Theatre De L’Apollo Paris

In 1928 Gracie performed at the Apollo Theatre in Paris. She sang some of her songs in French, learning the words phonically and testing out her diction on the French waiters at the Cafe Royal before she went.

 

 

 

An extremely rare programme

Paris Theatres
By VICTOR GLOVER
APOLLO MUSIC-HALL

Top of the bill, leading a rare assembly of first class acts at the Apollo, is Gracie Fields, newest star of the English variety stage. Her first appearance here on Monday night completely captured the audience, which for the most part, scarcely understood all her songs, and for whom her comic methods are foreign over here. Yet everything the comedienne did ‘got over’ in an unmistakable way. She is immensely entertaining. A Midlands accent before a Continental public would be risking much by any one less endowed with that elusive quality that goes as personality.

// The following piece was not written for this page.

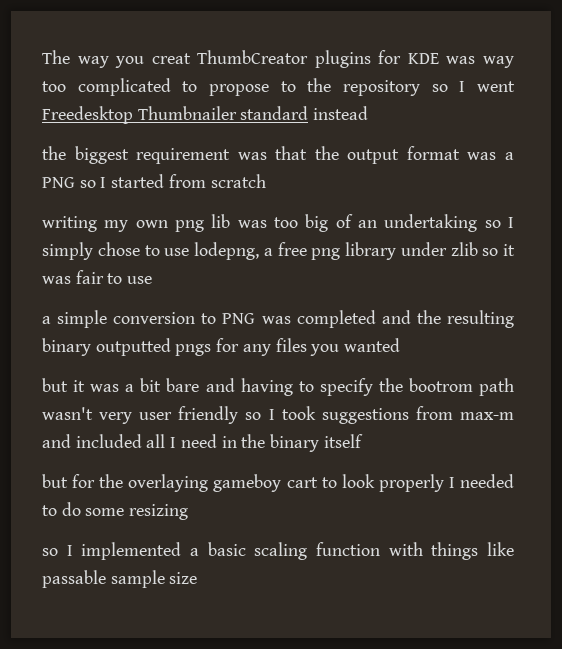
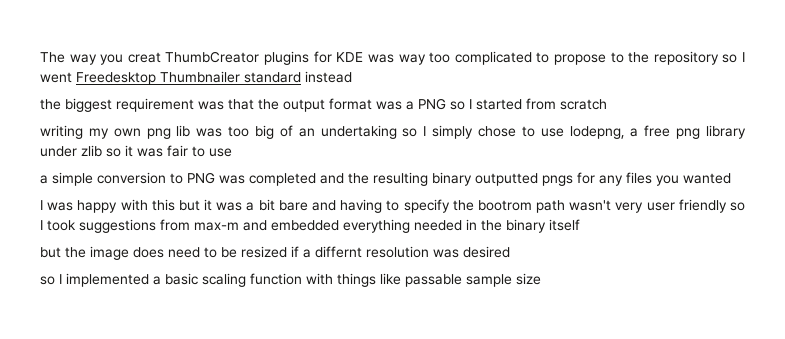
- but it was a bit bare and having to specify the bootrom path wasn't very user friendly so I took suggestions from max-m and included all I need in the binary itself
+ I was happy with this but it was a bit bare and having to specify the bootrom path wasn't very user friendly so I took suggestions from max-m and embedded everything needed in the binary itself
- but for the overlaying gameboy cart to look properly I needed to do some resizing
+ but the image does need to be resized if a differnt resolution was desired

Gracie Fields has that in plenty, and an inexhaustible fund of spontaneous humor, of the communicative brand. No wonder she is such a hit. When she sings some delightful nonsense about ‘Our Avenue’, which with the play on words and unaspirated h’s, perculiar to the Cockney twang, that must, be confusing to the benighted strangers unacquainted with such niceties, she has the whole house with her. Then she sallies forth into sentimental rhapsodies of the dreamy ‘Ramona’ sort, and burlesques it later on. ‘Laugh, Clown!’ is drama.

As the final dash of daring, when coaxed out for the sixth time, she sings in French, evidently newly-acquired. It is ‘Reviens’, a sentimental ditty. Next time she may, perhaps, sing a comic song which should be better.

The remainder of the program is an unbroken line of stars. Di Mazzei, the noted tenor, sings several airs from ‘Tosca’, and has a rapturous ovation. The band of South American musicians, ‘Bianco-Bachilia’, presents half a dozen melodious numbers, with a little comedy thrown in. Roth and Shay are a pair of acrobatic comedians with some entirely new business from the United States. Their comic play is all the more amusing as a contrast to the aesthetic act of the ‘Deux Harrys’. A pair of champion skaters are Mary and Eric, who dance and whirl about on roller skates in a well-staged performance. These are not all the entertainers on the bill, there are many more that make the present program of the very best and surely the most enjoyable variety shows encountered for many a day.